» EXERCISE PROMPT
Every line from the one with "3.11.2020: none -> 1.94" to the end of the listing below must be printed exactly, with no other text and no pictures.
_____
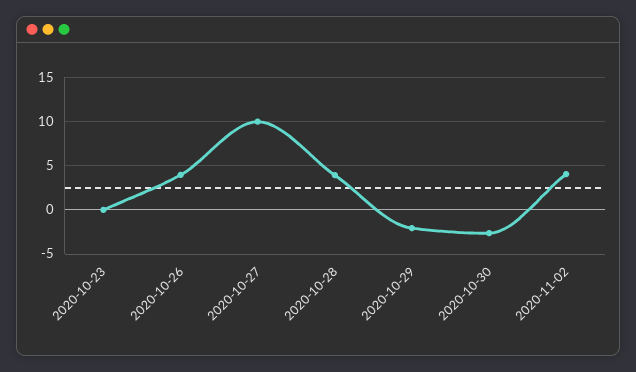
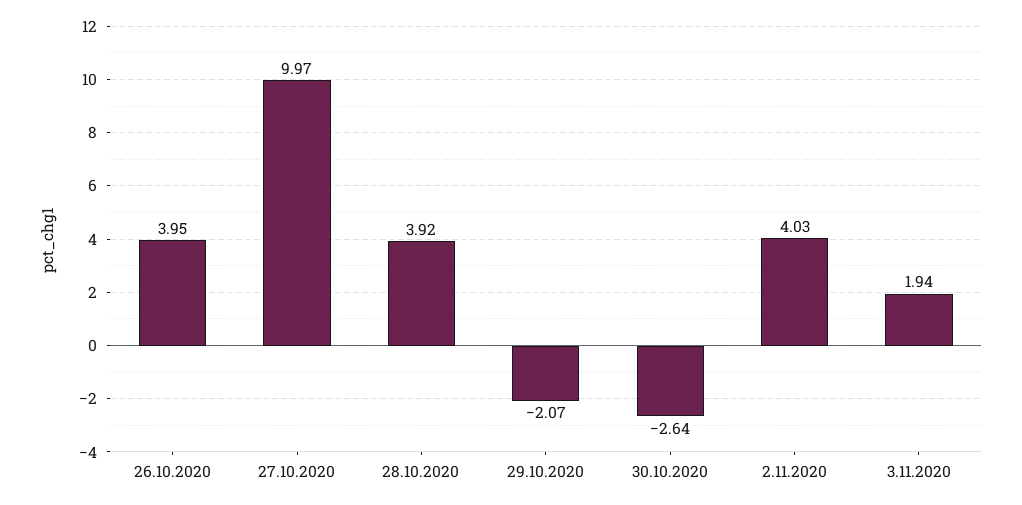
2020-10-23: 0 -> none
3.11.2020: none -> 1.94

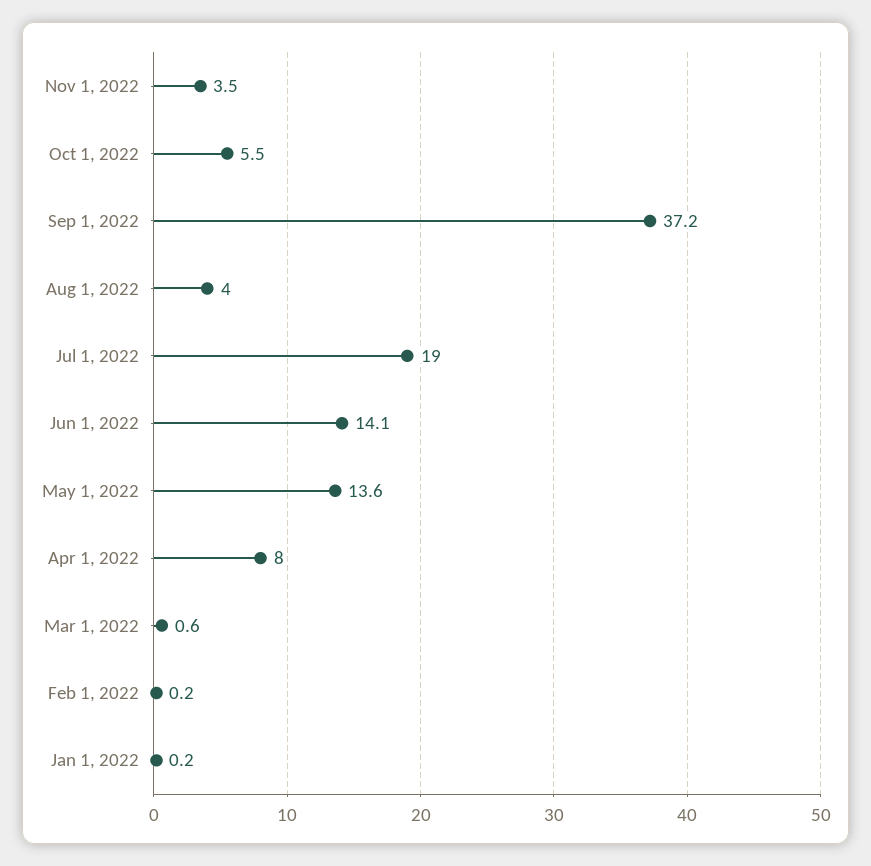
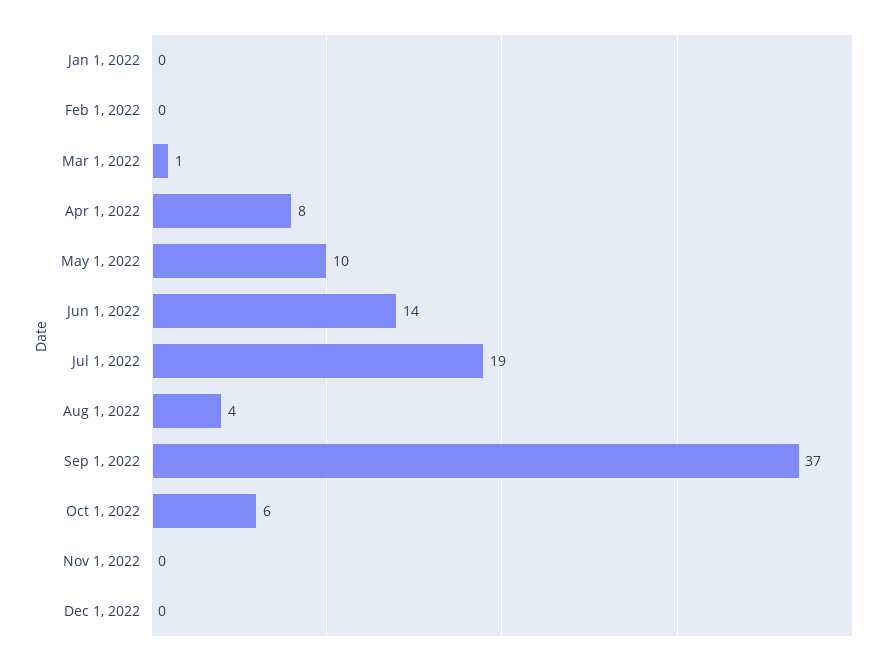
Nov 1, 2022: 3.5 -> 0
May 1, 2022: 13.6 -> 10
Dec 1, 2022: none -> 0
_____
» TASK RESPONSE
3.11.2020: none -> 1.94

Nov 1, 2022: 3.5 -> 0
May 1, 2022: 13.6 -> 10
Dec 1, 2022: none -> 0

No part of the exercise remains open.